The other Viscosity Grade minimums specified for KV100 are pretty close for 30, 40 and 50 grades ... so that might just be due to "sloppy" chart makers (?). But SAE 20 grade seems to be off compared to SAE J300 in every chart I can find. See the examples below. Any reason why?

Is it because of this flag note in the SAE Viscosity Grade chart? If so, isn't the SAE J300 minimum KV100 specs based on something similar?

1648605831782.png


Note that the 2015 version of SAE J300 shown below is the most current version.

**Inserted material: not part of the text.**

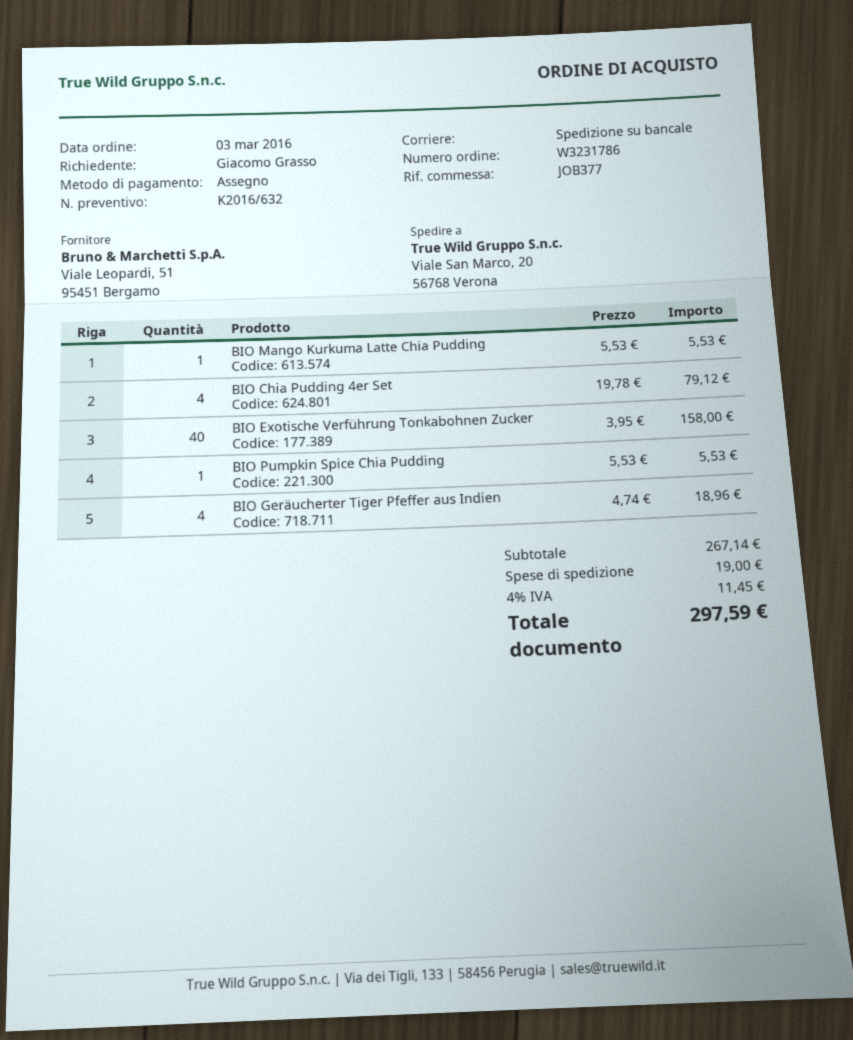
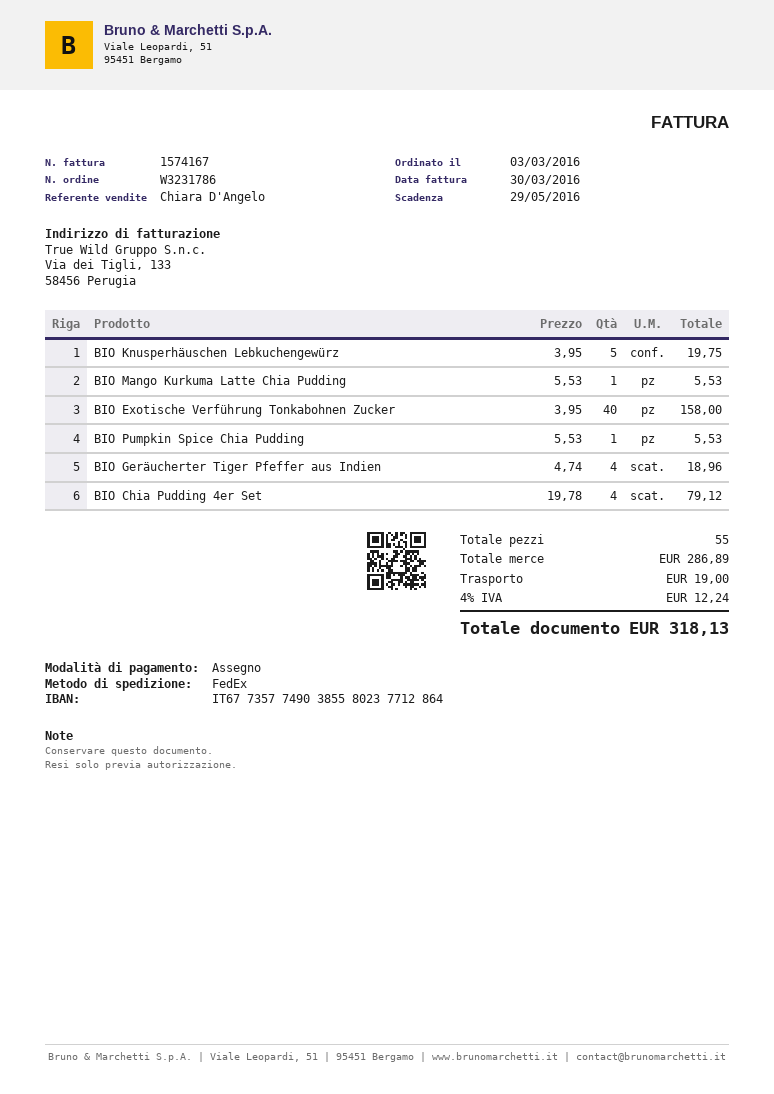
shipping method: pallet freight -> FedEx
BIO Knusperhäuschen Lebkuchengewürz: none -> 5 x 3.95 = 19.75
subtotal: 267.14 -> 286.89
tax: 4% = 11.45 -> 4% = 12.24
total: 297.59 -> 318.13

J300 Minimum KV100 for SAE Grades
SAE 20 - 6.9 cSt
SAE 30 - 9.3 cSt
SAE 40 - 12.5 cSt
SAE 50 - 16.3 cSt

SAE J300 (2015 Version).jpg



In both SAE Viscosity Grade Charts below, the blue lines show the minimum KV100 value called out in SAE J300.
The red lines show the values that correspond to the minimum KV100 in the viscosity grading graph.
The SAE 20 in both charts show the minimum KV100 to be quite a bit lower than the J300 specification.
The lower end of SAE 20 in both of these charts is in the 5.7-5.8 cSt range when SAE J300 calls out 6.9 cSt. Why ??

Engine and Gear Oil SAE Viscosity Grades Chart - Copy.jpg



The KV100 in SAE J300 and in this SAE Viscosity Chart are basically the same at 9.3 cSt, but again for SAE 20 they are way off.

SAE Viscosity Chart.jpg
 
Last edited:
The answer is your table posted is after the J300 update in 2015. The last 2 you posted were prior to the update. Most of them posted are still old. SAE 8,12, and 16 were added in 15.

David
Thanks ... Do you happen to have a copy or link to an updated SAE Viscosity Grade chart that corresponds to J300, 2015 version?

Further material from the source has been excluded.